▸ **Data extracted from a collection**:
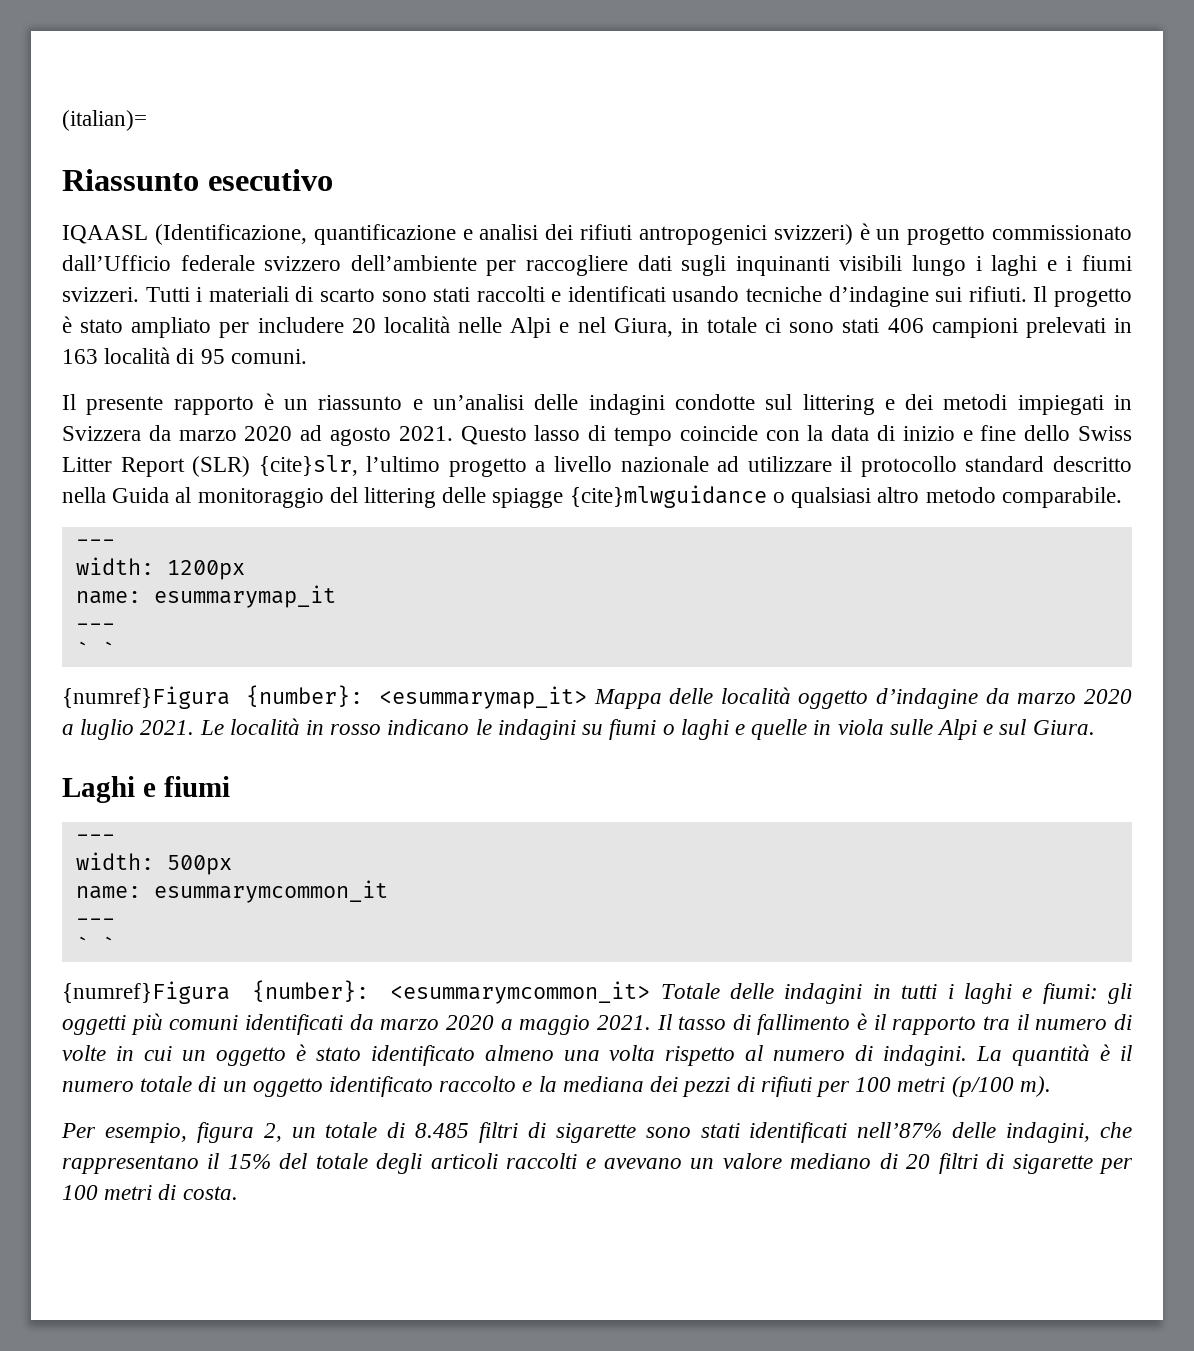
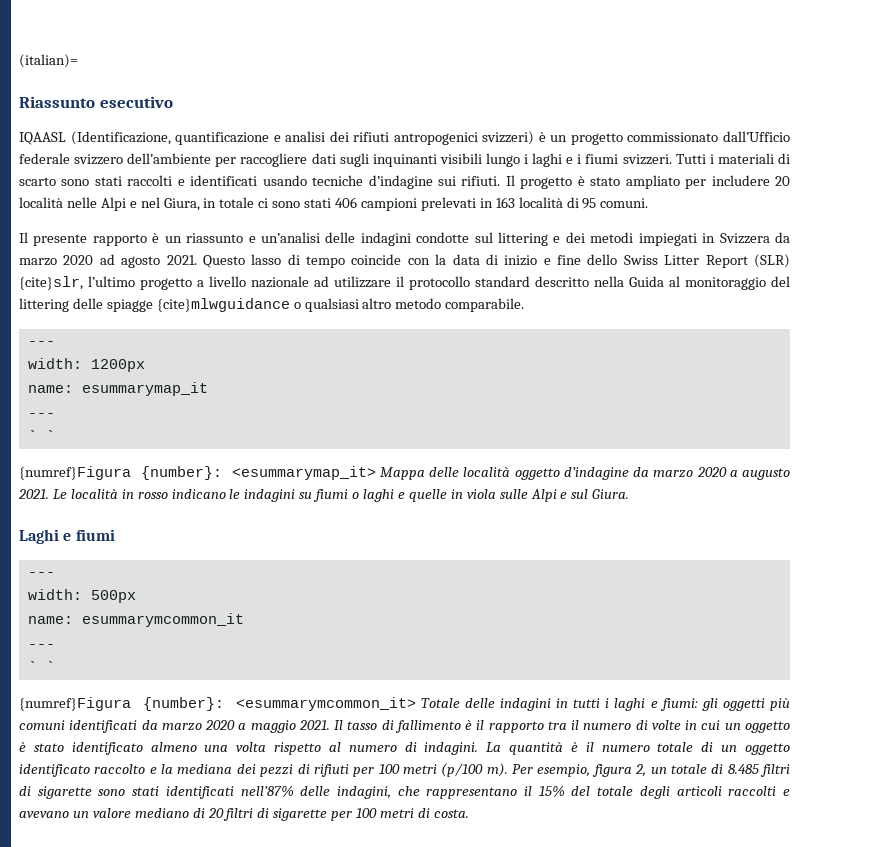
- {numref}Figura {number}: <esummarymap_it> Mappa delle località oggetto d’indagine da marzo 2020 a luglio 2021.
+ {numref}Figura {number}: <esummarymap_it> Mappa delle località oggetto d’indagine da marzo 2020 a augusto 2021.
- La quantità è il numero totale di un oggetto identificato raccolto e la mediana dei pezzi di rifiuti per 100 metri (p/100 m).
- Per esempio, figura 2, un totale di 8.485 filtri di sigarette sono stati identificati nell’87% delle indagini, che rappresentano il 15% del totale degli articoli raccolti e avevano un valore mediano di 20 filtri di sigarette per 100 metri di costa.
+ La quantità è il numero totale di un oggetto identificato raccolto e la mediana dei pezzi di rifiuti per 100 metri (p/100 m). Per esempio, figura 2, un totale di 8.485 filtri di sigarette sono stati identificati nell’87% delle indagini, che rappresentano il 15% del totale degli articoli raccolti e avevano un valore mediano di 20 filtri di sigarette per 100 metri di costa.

▸ **WHAT THE TASK ASKS**: Note every line of the records that holds the word "mediana", and copy it.

▸ **SOLUTION**:
- La quantità è il numero totale di un oggetto identificato raccolto e la mediana dei pezzi di rifiuti per 100 metri (p/100 m).
+ La quantità è il numero totale di un oggetto identificato raccolto e la mediana dei pezzi di rifiuti per 100 metri (p/100 m). Per esempio, figura 2, un totale di 8.485 filtri di sigarette sono stati identificati nell’87% delle indagini, che rappresentano il 15% del totale degli articoli raccolti e avevano un valore mediano di 20 filtri di sigarette per 100 metri di costa.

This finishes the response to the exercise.